### About this exercise
Below are records to be transcribed exactly; any pictures should be left out.

──────────

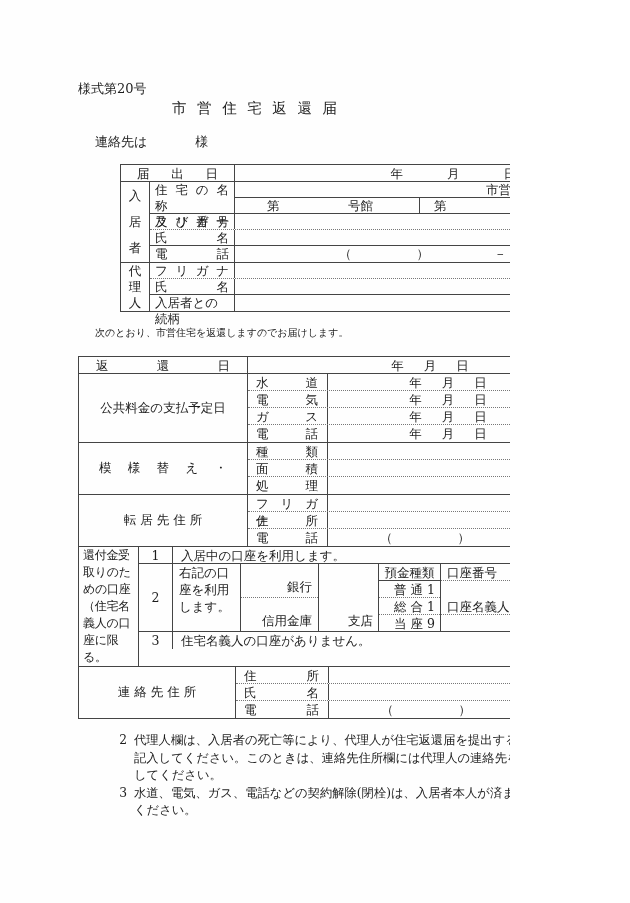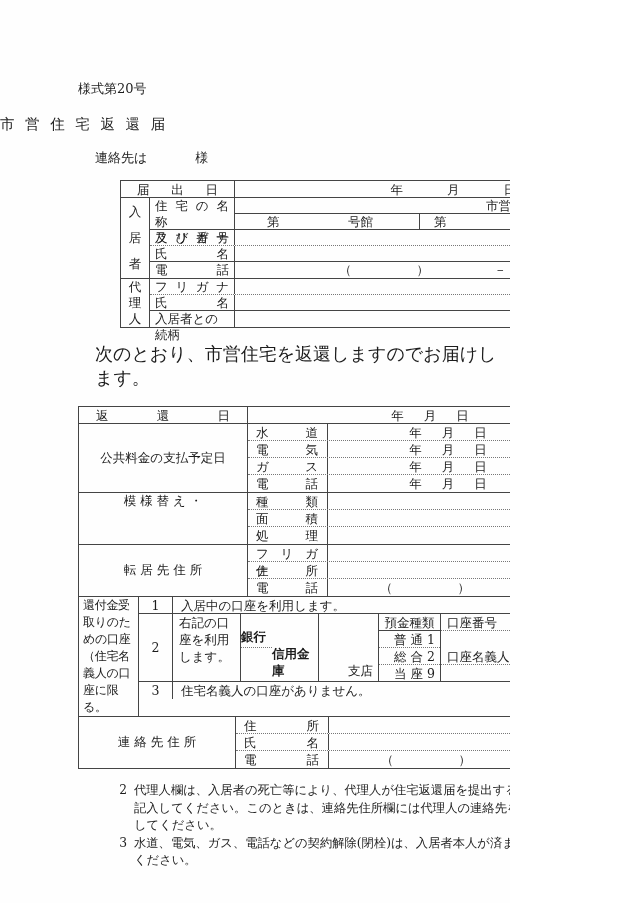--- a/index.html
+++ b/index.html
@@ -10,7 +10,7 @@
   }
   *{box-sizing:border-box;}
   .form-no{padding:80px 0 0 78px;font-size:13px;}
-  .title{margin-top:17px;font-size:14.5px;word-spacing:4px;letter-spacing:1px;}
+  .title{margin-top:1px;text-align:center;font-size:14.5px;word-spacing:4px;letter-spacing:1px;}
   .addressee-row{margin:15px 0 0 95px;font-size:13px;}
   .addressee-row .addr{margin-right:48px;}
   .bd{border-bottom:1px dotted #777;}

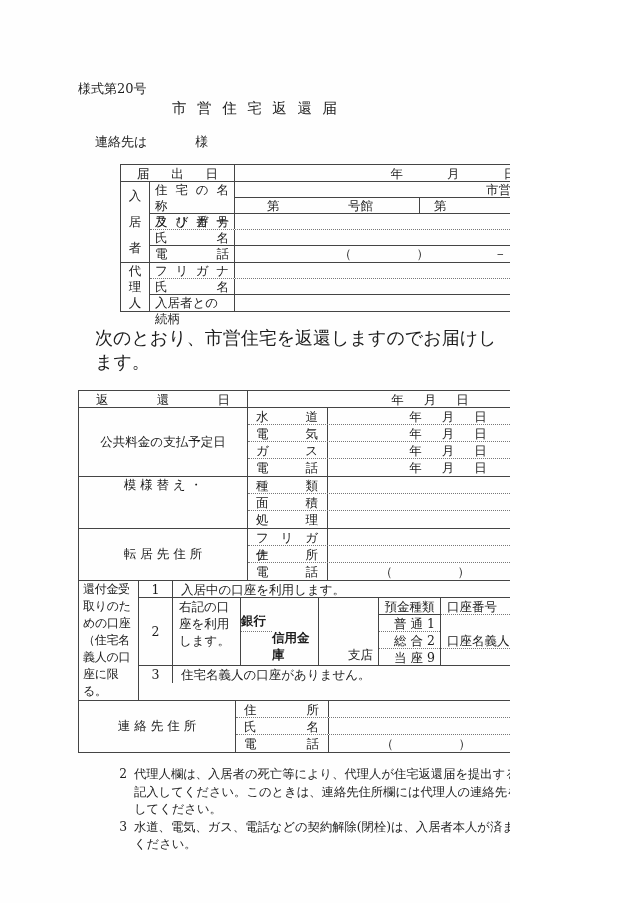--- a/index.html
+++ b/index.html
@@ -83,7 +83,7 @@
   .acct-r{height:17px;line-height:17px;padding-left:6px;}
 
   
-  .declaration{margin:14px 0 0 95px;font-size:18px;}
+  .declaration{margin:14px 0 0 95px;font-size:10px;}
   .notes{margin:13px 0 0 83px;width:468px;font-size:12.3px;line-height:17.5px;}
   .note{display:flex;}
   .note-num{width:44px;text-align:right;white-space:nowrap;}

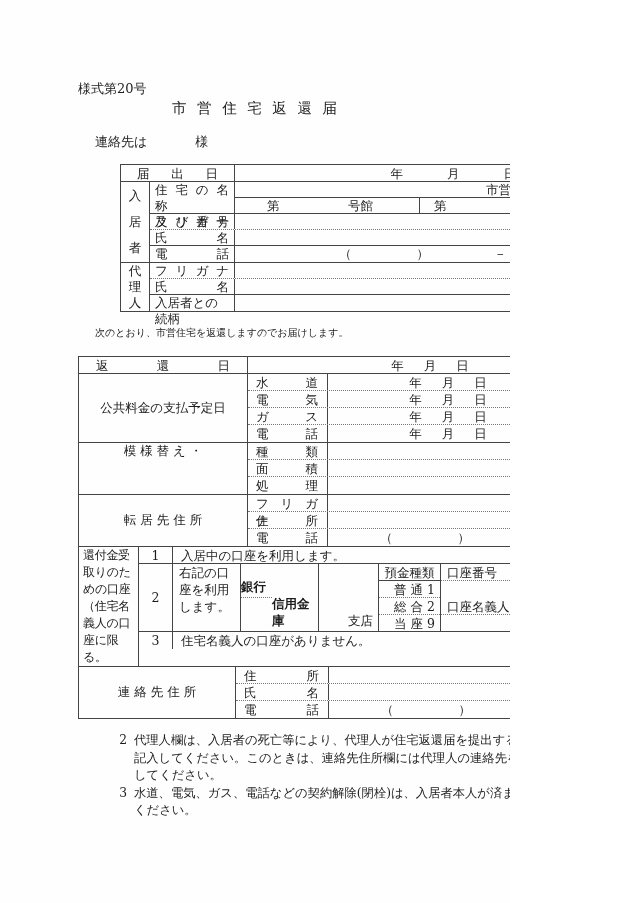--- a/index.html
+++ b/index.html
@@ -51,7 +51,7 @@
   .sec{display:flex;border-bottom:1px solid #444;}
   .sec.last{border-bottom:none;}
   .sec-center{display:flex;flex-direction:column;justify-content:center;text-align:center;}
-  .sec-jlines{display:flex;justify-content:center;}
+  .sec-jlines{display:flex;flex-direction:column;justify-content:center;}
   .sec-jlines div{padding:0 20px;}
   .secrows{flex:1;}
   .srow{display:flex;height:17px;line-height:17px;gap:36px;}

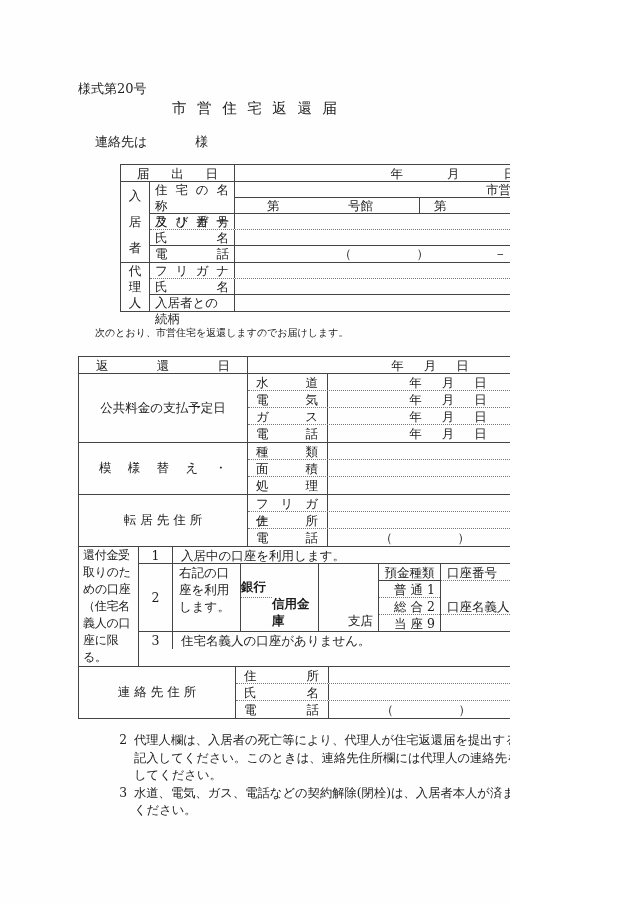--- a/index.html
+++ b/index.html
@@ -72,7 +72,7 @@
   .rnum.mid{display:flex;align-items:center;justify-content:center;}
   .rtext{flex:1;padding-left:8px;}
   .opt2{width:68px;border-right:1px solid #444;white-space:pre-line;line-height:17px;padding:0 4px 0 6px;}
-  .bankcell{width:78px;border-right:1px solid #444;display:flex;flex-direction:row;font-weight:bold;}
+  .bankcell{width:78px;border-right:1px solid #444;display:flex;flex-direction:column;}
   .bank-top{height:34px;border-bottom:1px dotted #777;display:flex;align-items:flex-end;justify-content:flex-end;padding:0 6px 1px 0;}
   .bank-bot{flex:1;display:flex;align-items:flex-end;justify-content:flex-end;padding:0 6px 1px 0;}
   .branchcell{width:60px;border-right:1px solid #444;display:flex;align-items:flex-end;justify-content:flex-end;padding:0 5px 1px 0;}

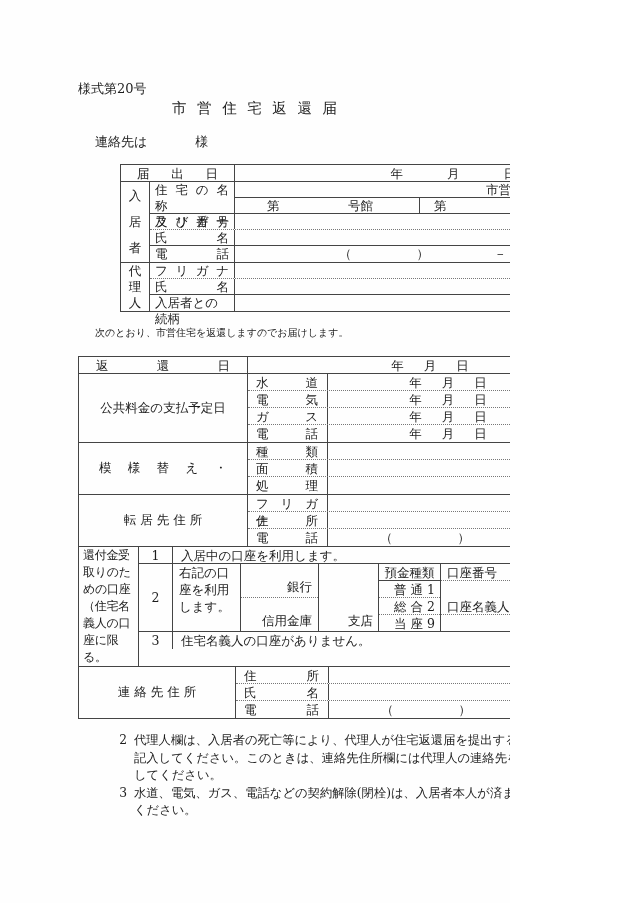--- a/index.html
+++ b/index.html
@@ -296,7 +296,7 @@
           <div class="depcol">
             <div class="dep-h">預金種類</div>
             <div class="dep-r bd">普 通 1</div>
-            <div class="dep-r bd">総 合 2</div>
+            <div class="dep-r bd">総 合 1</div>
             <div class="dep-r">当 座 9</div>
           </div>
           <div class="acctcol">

──────────

### Answer space
--- a/index.html
+++ b/index.html
@@ -10,7 +10,7 @@
   }
   *{box-sizing:border-box;}
   .form-no{padding:80px 0 0 78px;font-size:13px;}
-  .title{margin-top:17px;font-size:14.5px;word-spacing:4px;letter-spacing:1px;}
+  .title{margin-top:1px;text-align:center;font-size:14.5px;word-spacing:4px;letter-spacing:1px;}
   .addressee-row{margin:15px 0 0 95px;font-size:13px;}
   .addressee-row .addr{margin-right:48px;}
   .bd{border-bottom:1px dotted #777;}

--- a/index.html
+++ b/index.html
@@ -83,7 +83,7 @@
   .acct-r{height:17px;line-height:17px;padding-left:6px;}
 
   
-  .declaration{margin:14px 0 0 95px;font-size:18px;}
+  .declaration{margin:14px 0 0 95px;font-size:10px;}
   .notes{margin:13px 0 0 83px;width:468px;font-size:12.3px;line-height:17.5px;}
   .note{display:flex;}
   .note-num{width:44px;text-align:right;white-space:nowrap;}

--- a/index.html
+++ b/index.html
@@ -51,7 +51,7 @@
   .sec{display:flex;border-bottom:1px solid #444;}
   .sec.last{border-bottom:none;}
   .sec-center{display:flex;flex-direction:column;justify-content:center;text-align:center;}
-  .sec-jlines{display:flex;justify-content:center;}
+  .sec-jlines{display:flex;flex-direction:column;justify-content:center;}
   .sec-jlines div{padding:0 20px;}
   .secrows{flex:1;}
   .srow{display:flex;height:17px;line-height:17px;gap:36px;}

--- a/index.html
+++ b/index.html
@@ -72,7 +72,7 @@
   .rnum.mid{display:flex;align-items:center;justify-content:center;}
   .rtext{flex:1;padding-left:8px;}
   .opt2{width:68px;border-right:1px solid #444;white-space:pre-line;line-height:17px;padding:0 4px 0 6px;}
-  .bankcell{width:78px;border-right:1px solid #444;display:flex;flex-direction:row;font-weight:bold;}
+  .bankcell{width:78px;border-right:1px solid #444;display:flex;flex-direction:column;}
   .bank-top{height:34px;border-bottom:1px dotted #777;display:flex;align-items:flex-end;justify-content:flex-end;padding:0 6px 1px 0;}
   .bank-bot{flex:1;display:flex;align-items:flex-end;justify-content:flex-end;padding:0 6px 1px 0;}
   .branchcell{width:60px;border-right:1px solid #444;display:flex;align-items:flex-end;justify-content:flex-end;padding:0 5px 1px 0;}

--- a/index.html
+++ b/index.html
@@ -296,7 +296,7 @@
           <div class="depcol">
             <div class="dep-h">預金種類</div>
             <div class="dep-r bd">普 通 1</div>
-            <div class="dep-r bd">総 合 2</div>
+            <div class="dep-r bd">総 合 1</div>
             <div class="dep-r">当 座 9</div>
           </div>
           <div class="acctcol">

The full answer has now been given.